There is so much to be said about this moment, right here.

My brain is actually growing immensely for the first time in what feels like forever. It feels so good. I have no idea (still) what I want to be when I grow up, but I am pretty sure it will include about ten more years of school. I LOVE THIS! I am also looking forward to the move, so much to plan and think about, but nothing I can really do yet.... except you should call me if you need a hair did! I could use some cash for groceries. :) I hear eating is nice. 

I am really pondering some exciting clothing lines to be completed over the next few months, as my finals are this week (yes, I accidentally registered for bimester classes not semester classes-it's been CRAZY!). So with classes over I am going to have a ton of time on my hands. I really want to find a fabric wholesale in the Springs that will be cheap until I can actually start selling stuff. Anyone know of any?? 
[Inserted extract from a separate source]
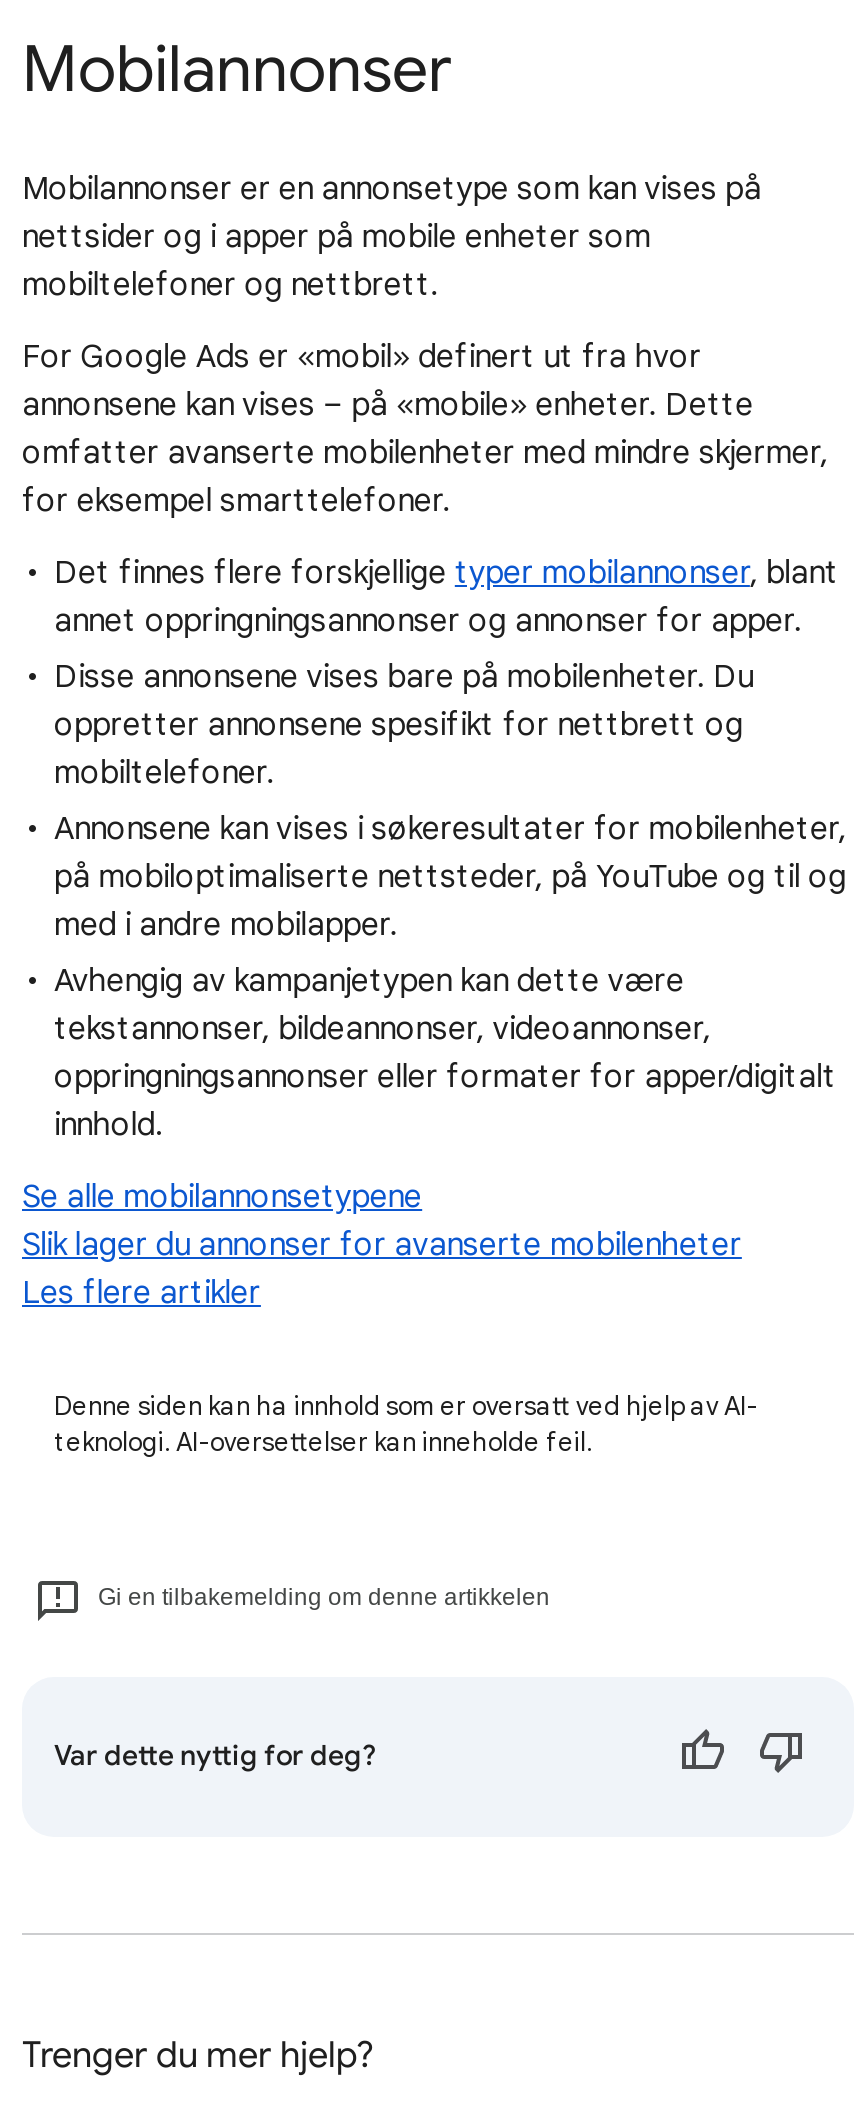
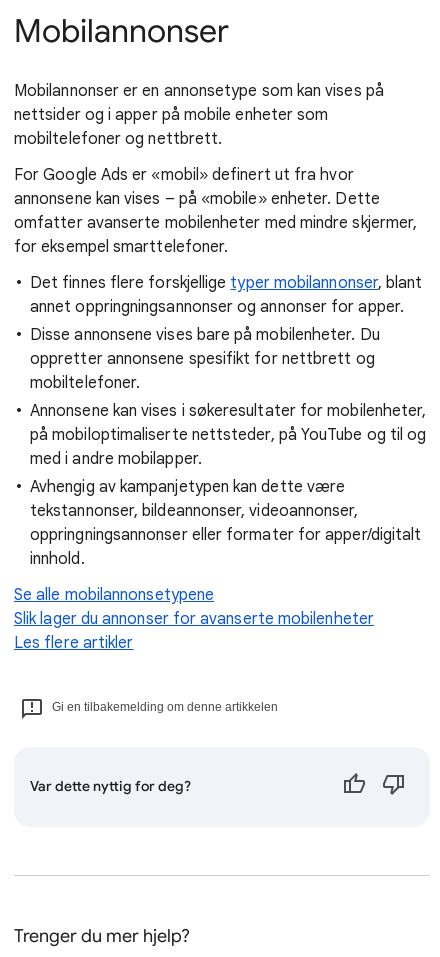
- Denne siden kan ha innhold som er oversatt ved hjelp av AI-
- teknologi. AI-oversettelser kan inneholde feil.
I am listening to Fleet Foxes right now and I forgot how much I truly love this band. There is something haunting about them and I just love the tinny sounds they produce. It is very invigorating, which is nice because I am going to need it for the crazy amount of homework I have this week. Speaking of which, it is time for sleep, I have to make an adult decision now!

Ta-ta for now. 
Hope this finds you well.

I Timothy 1:3-14

"I thank God whom I serve, as did my ancestors, with a clear conscience, as I remember you constantly in my prayers night and day. As I remember your tears, I long to see you, that I may be filled with joy. I am reminded of your sincere faith, a faith that dwelt first in your grandmother Lois and your mother Eunice and now, I am sure, dwells in you as well. For this reason I remind you to fan into flame the gift of God, which is in you through the laying on of my hands, for God gave us a spirit not of fear but of power and love and self-control.
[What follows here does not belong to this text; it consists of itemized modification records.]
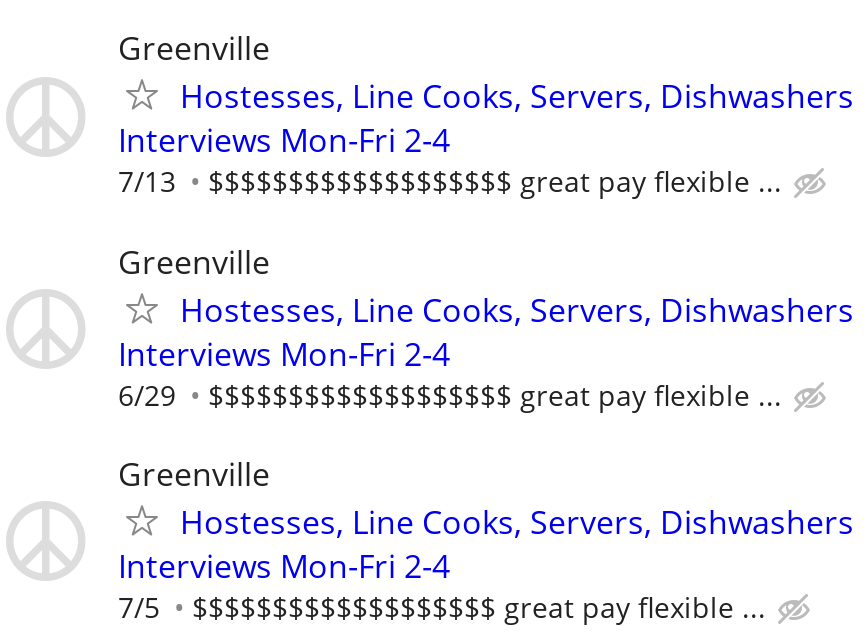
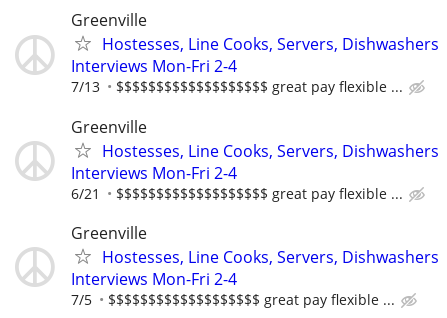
- 6/29 $$$$$$$$$$$$$$$$$$$ great pay flexible ...
+ 6/21 $$$$$$$$$$$$$$$$$$$ great pay flexible ...
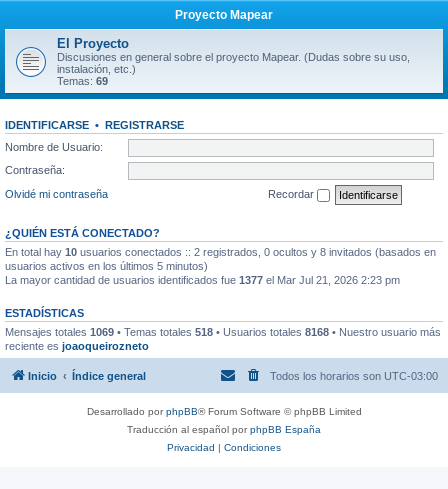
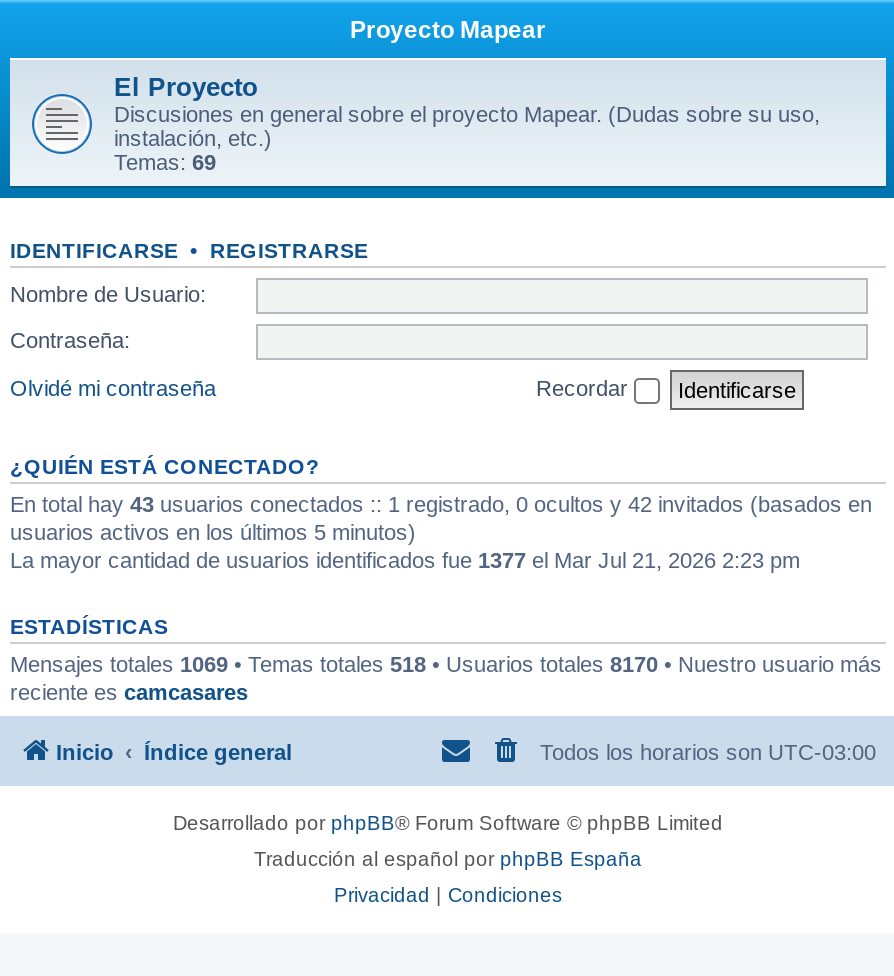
- En total hay 10 usuarios conectados :: 2 registrados, 0 ocultos y 8 invitados (basados en
+ En total hay 43 usuarios conectados :: 1 registrado, 0 ocultos y 42 invitados (basados en

- Mensajes totales 1069 • Temas totales 518 • Usuarios totales 8168 • Nuestro usuario más
+ Mensajes totales 1069 • Temas totales 518 • Usuarios totales 8170 • Nuestro usuario más

- reciente es joaoqueirozneto
+ reciente es camcasares
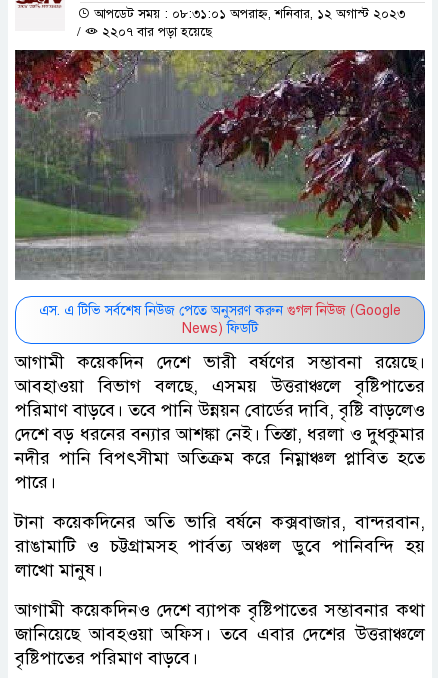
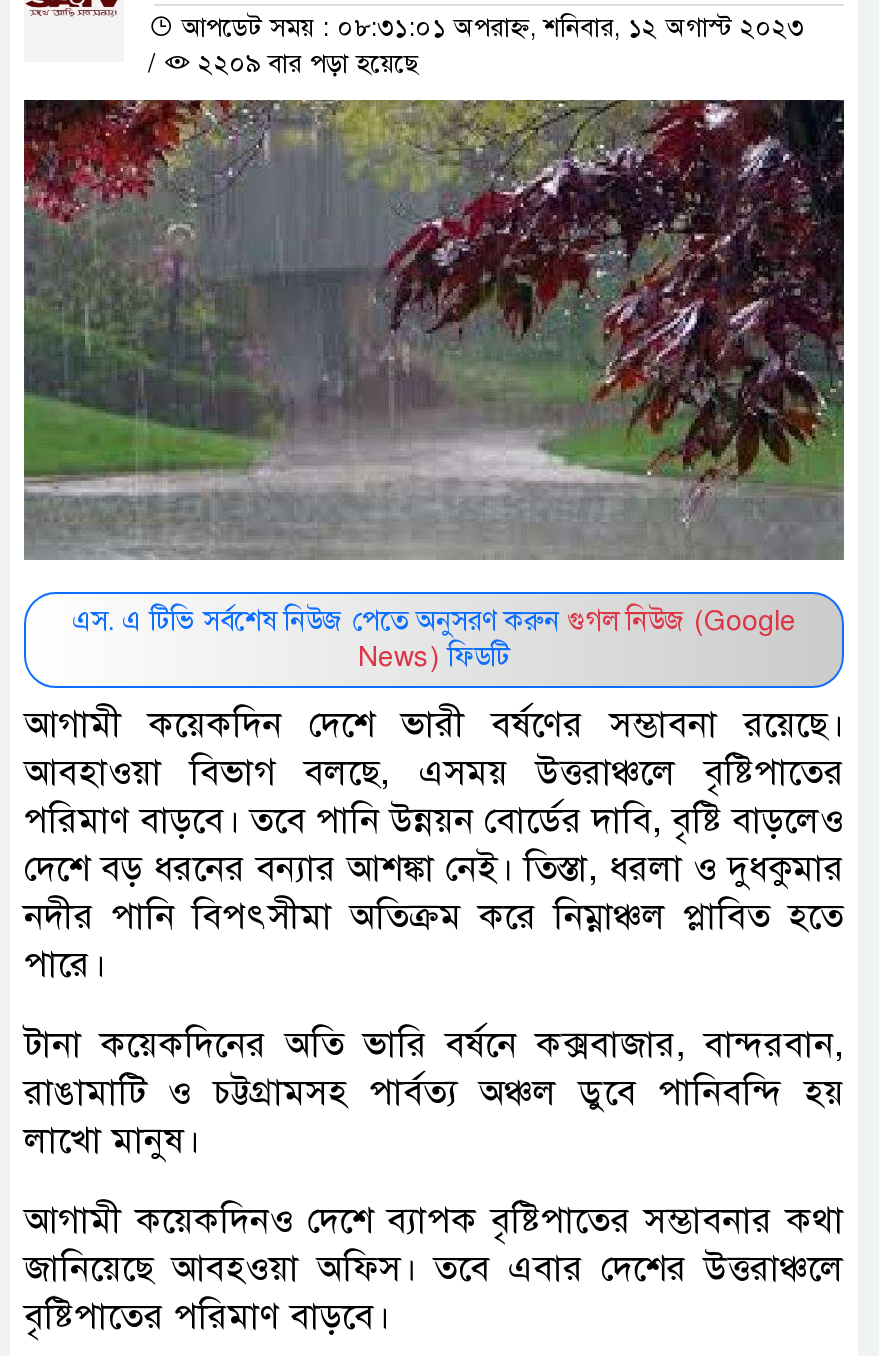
- ২২০৭ বার পড়া হয়েছে
+ ২২০৯ বার পড়া হয়েছে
Therefore do not be ashamed of the testimony about our Lord, nor of me his prisoner, but share in suffering for the gospel by the power of God,  who saved us and called us to a holy calling, not because of our works but because of  his own purpose and grace, which he gave us in Christ Jesus before the ages began, and which now has been manifested through the appearing of our Savior Christ Jesus, who abolished death and brought life and immortality to light through the gospel, for which I was appointed a preacher and apostle and teacher, which is why I suffer as I do. But I am not ashamed, for I know whom I have believed, and I am convinced that he is able to guard until that Day what has been entrusted to me. Follow the pattern of the sound words that you have heard from me, in the faith and love that are in Christ Jesus. By the Holy Spirit who dwells within us, guard the good deposit entrusted to you."

P.S. I just found this amazing treasury of information: jesus.org So sweet! Anything you have ever wanted to know about Jesus!